> [What is being asked]: Beneath this instruction is a listing; print exactly the lines in it starting at the line that contains "(645, 142) none" and going through the line that contains "[44,734,490,751] // TODO: Clean".

> [Input]:
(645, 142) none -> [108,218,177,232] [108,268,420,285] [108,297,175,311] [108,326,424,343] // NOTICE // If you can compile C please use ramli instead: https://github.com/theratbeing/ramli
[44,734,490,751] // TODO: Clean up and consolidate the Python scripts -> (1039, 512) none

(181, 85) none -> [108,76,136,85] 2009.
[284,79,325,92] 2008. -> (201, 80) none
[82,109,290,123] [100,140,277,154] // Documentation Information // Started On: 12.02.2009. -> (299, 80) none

...

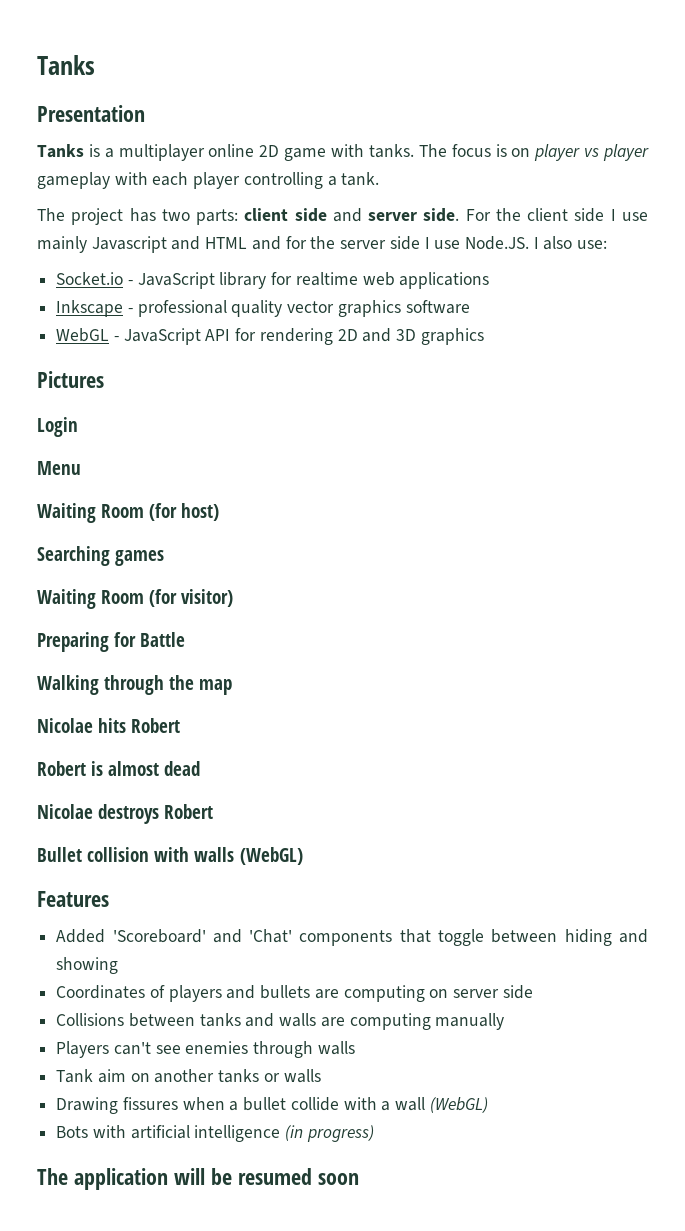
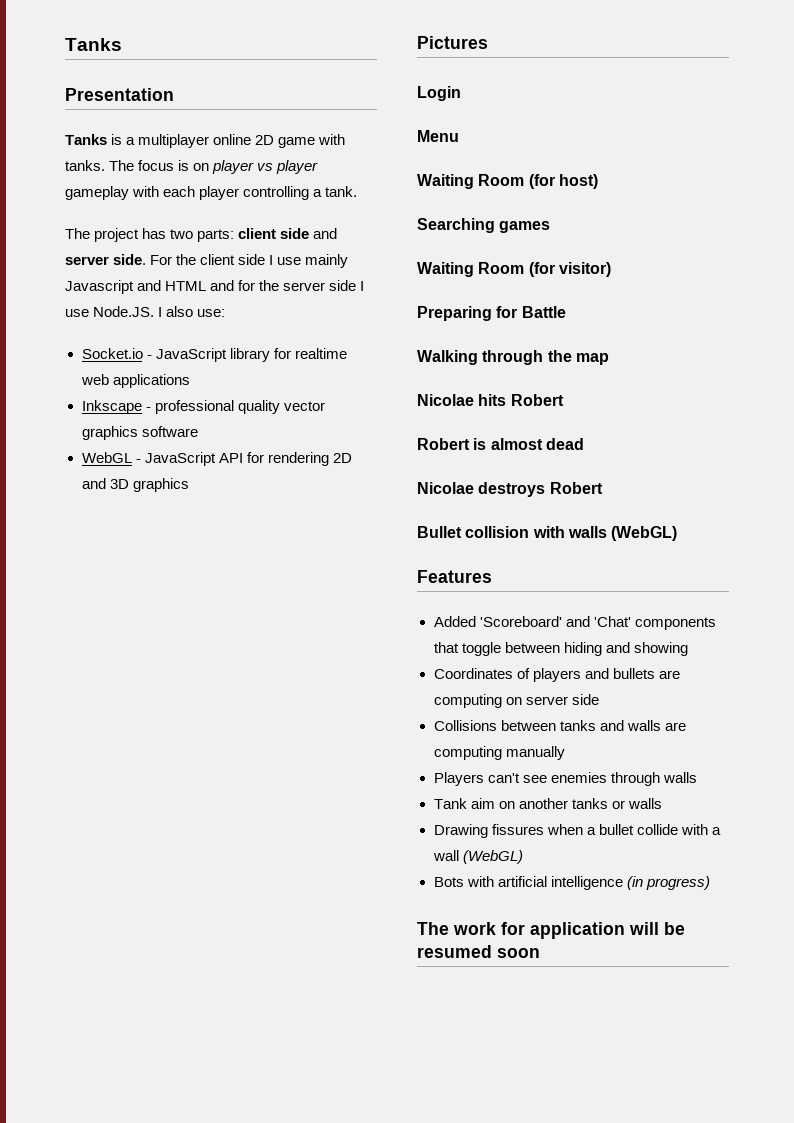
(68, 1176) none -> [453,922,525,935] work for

> [Result below]:
(645, 142) none -> [108,218,177,232] [108,268,420,285] [108,297,175,311] [108,326,424,343] // NOTICE // If you can compile C please use ramli instead: https://github.com/theratbeing/ramli
[44,734,490,751] // TODO: Clean up and consolidate the Python scripts -> (1039, 512) none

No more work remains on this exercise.